JDBC is useful in the following cases:

  1. Use JDBC connections when you have fine-grained access.
  2. If the scale of data sent over the wire is on the order of tens of thousands of rows of data.

Add the Python code as described below, in the Session where you want to utilize the data, and update the code with the data location information.

Permissions

In addition, check with the Administrator that you have the correct permissions to access the data lake. You will need a role that has read access only.

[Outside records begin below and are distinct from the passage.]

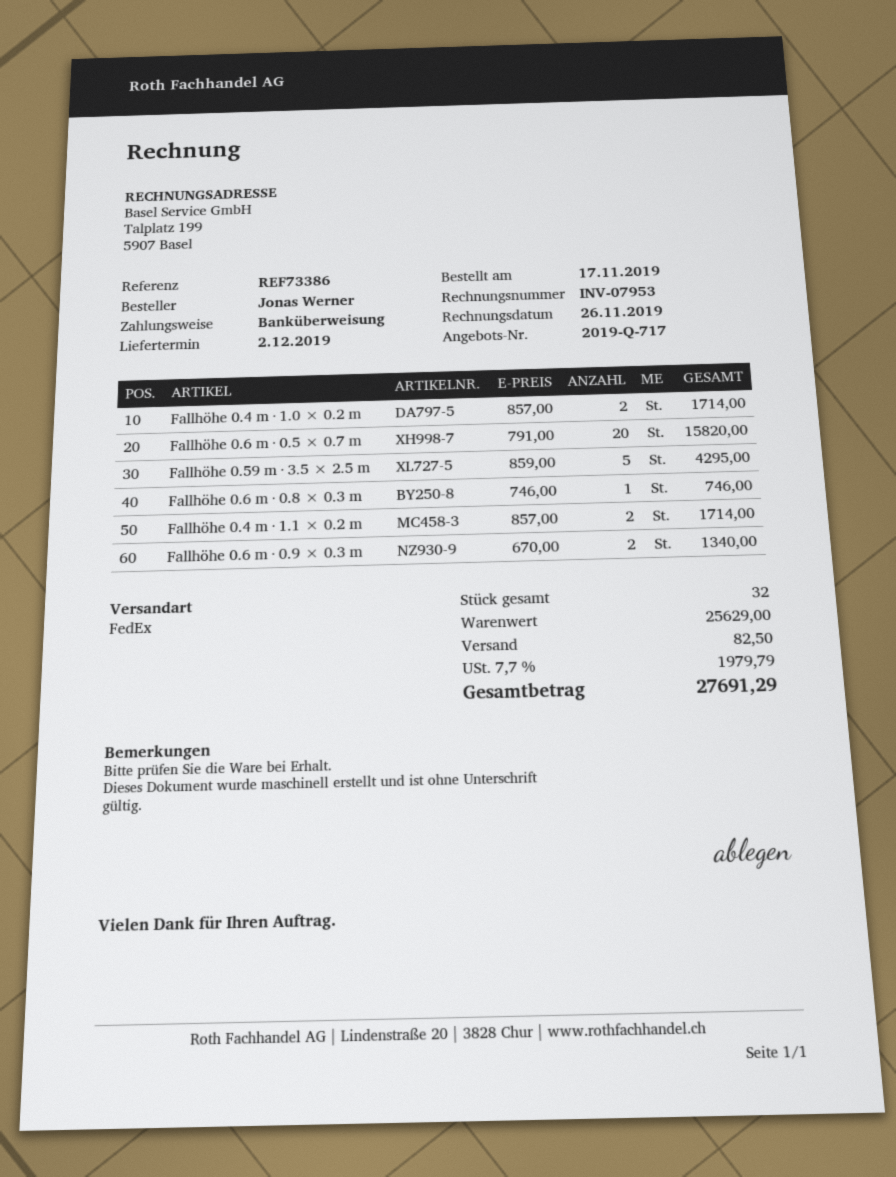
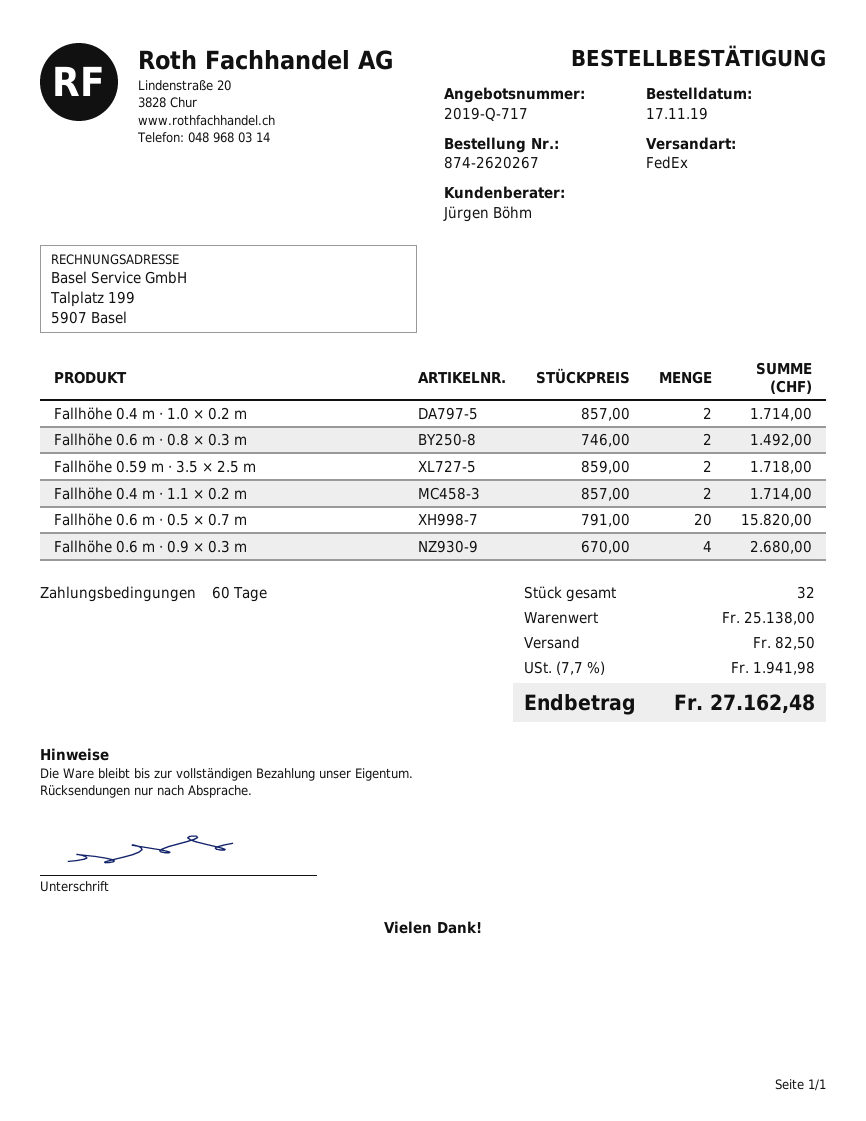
Fallhöhe 0.59 m · 3.5 × 2.5 m: 5 x 859.00 = 4295.00 -> 2 x 859.00 = 1718.00
Fallhöhe 0.6 m · 0.8 × 0.3 m: 1 x 746.00 = 746.00 -> 2 x 746.00 = 1492.00
Fallhöhe 0.6 m · 0.9 × 0.3 m: 2 x 670.00 = 1340.00 -> 4 x 670.00 = 2680.00
subtotal: 25629.00 -> 25138.00
tax: 7.7% = 1979.79 -> 7.7% = 1941.98
total: 27691.29 -> 27162.48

How to obtain the Data Lake directory location

You need this location if you are using a Direct Reader connection.
  1. In the CDP home page, select Management Console.
  2. In Environments, select the environment you are using.
  3. In the tabbed section, select Cloud Storage.
  4. Choose the location where your data is stored.
  5. For managed data tables, copy the location shown for Hive Metastore Warehouse.
  6. For external unmanaged data tables, copy the location shown for Hive Metastore External Warehouse.
  7. Paste the location into the connection script in the designated position. If you are using AWS, the location starts with s3:, and if you are using Azure, it starts with abfs:. If you are using a different location in the data lake, the default path is shown by Hbase Root.

Set up a JDBC Connection

When using a JDBC connection, you read through a virtual warehouse that has Hive or Impala installed. You need to obtain the JDBC connection string, and paste it into the script in your session.

  1. In CDW, go to the Hive database containing your data.
  2. From the kebab menu, click Copy JDBC URL.
  3. Paste it into the script in your session.
  4. You also have to enter your user name and password in the script. You should set up environmental variables to store these values, instead of hardcoding them in the script.